Warga keturunan Tionghoa identik dengan dunia bisnis. Usaha diteruskan secara turun-temurun. Namun, sebagian generasi milenialnya mulai meninggalkan warisan itu, beralih pada profesi lain.
YUNI PRATIWI, Sampit
Bagi Eko Pratomo, bisnis bukan segalanya. Karena itulah, pemuda Tionghoa kelahiran Sampit 19 Januari 1995 ini memilih terjun ke dunia pendidikan. Padahal, latar belakang keluarganya rata-rata pebisnis. Dia mengambil jalur berbeda dengan menjadi tenaga pengajar.
Pria yang memiliki hobi main game ini menuturkan, keputusannya menjadi tenaga pendidik sempat dipertanyakan teman-temannya semasa kuliah dulu.
”Kata mereka saya nggak ada style guru, tapi buktinya murid-murid enjoy dengan pengajaran saya," ujar Eko.
Pria yang memiliki nama mandarin Bei Yong Xiang ini menuturkan, setiap ada murid angkatan baru yang masuk sekolah, pertama-tama yang dia lakukan memberikan penjelasan kenapa harus belajar bahasa Mandarin.
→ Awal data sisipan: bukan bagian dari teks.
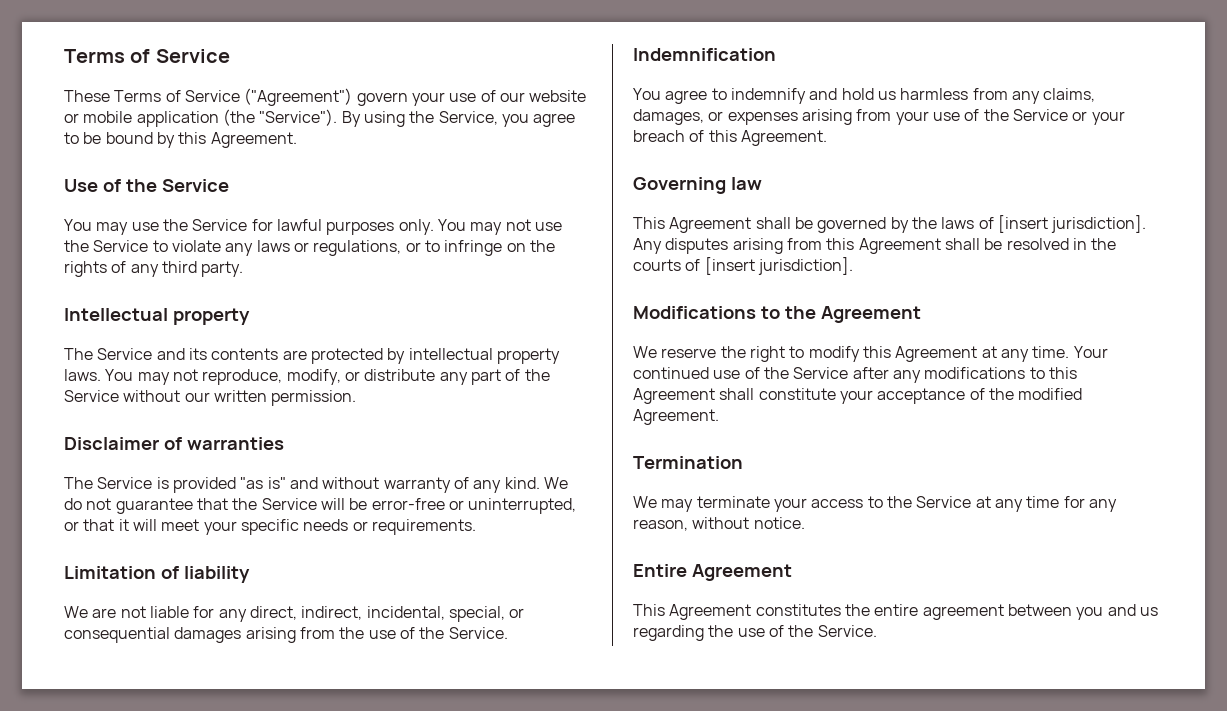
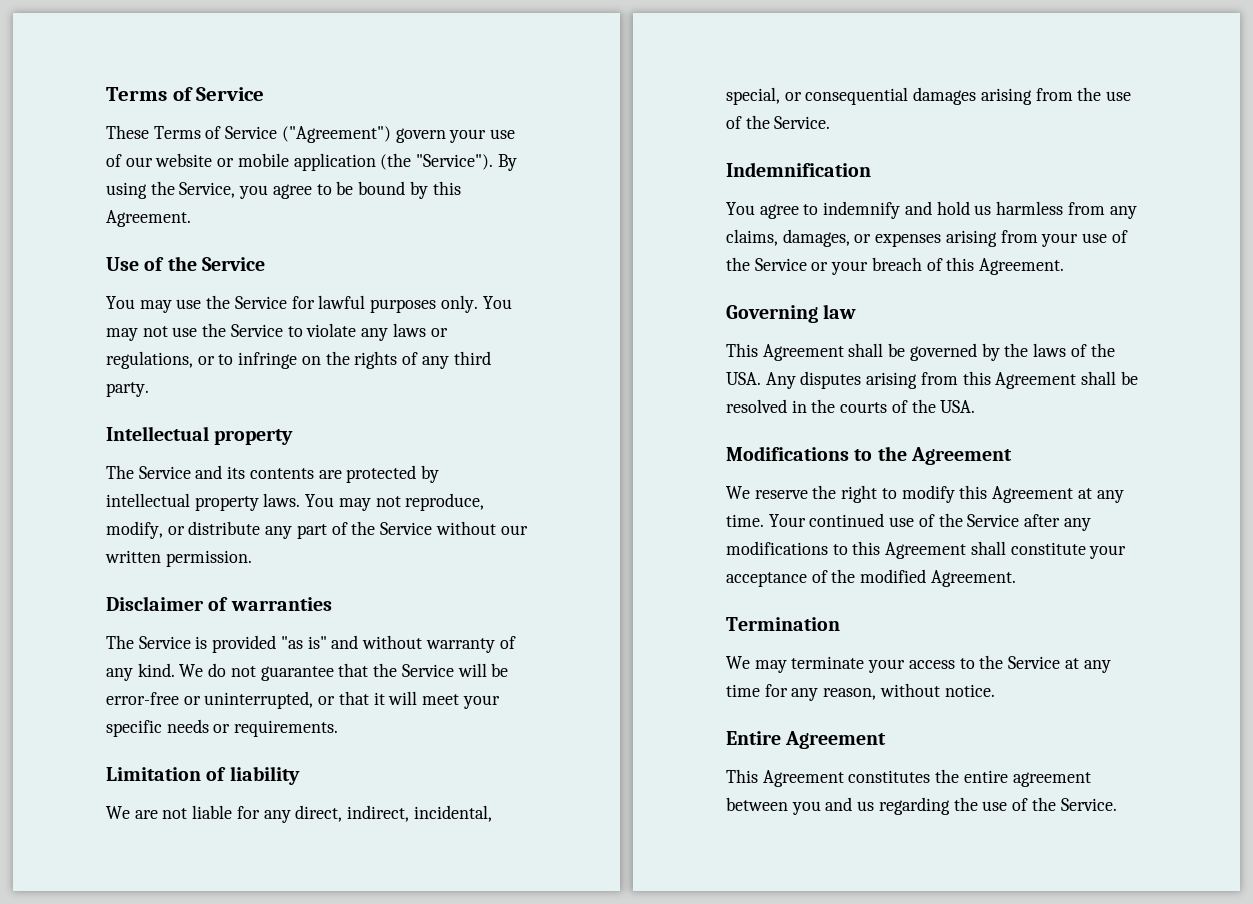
- This Agreement shall be governed by the laws of [insert jurisdiction]. Any disputes arising from this Agreement shall be resolved in the courts of [insert jurisdiction].
+ This Agreement shall be governed by the laws of the USA. Any disputes arising from this Agreement shall be resolved in the courts of the USA.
”Selama ini kita tahu bahwa bahasa internasional nomor satu adalah bahasa Inggris dan kedua bahasa Mandarin,” ucap Eko.
Menurut Eko, penguasaan kedua bahasa tersebut cukup penting. ”Kalau keluar negeri dan bisa bahasa Inggris, kalau bingung bisa tanya arah dan lain-lain. Nah, kalau Mandarin ini lebih mengarah pada bisnis," tuturnya.
Menurut anak ke tiga dari empat bersaudara ini, pangsa bisnis yang besar adalah China, ditambah dengan populasinya yang banyak. ”Sekarang juga mulai banyak orang China datang ke Indonesia untuk investasi. Apalagi mengerti dan bisa bahasa mereka, otomatis proses perjalanan bisnis atau kerja sama akan menjadi lebih lancar," ungkap Eko.
Eko menyebut, saat ini banyak produk "made in china", sehingga apabila bisa berbahasa Mandarin, otomatis peluang untuk bekerja sama juga akan lebih tinggi.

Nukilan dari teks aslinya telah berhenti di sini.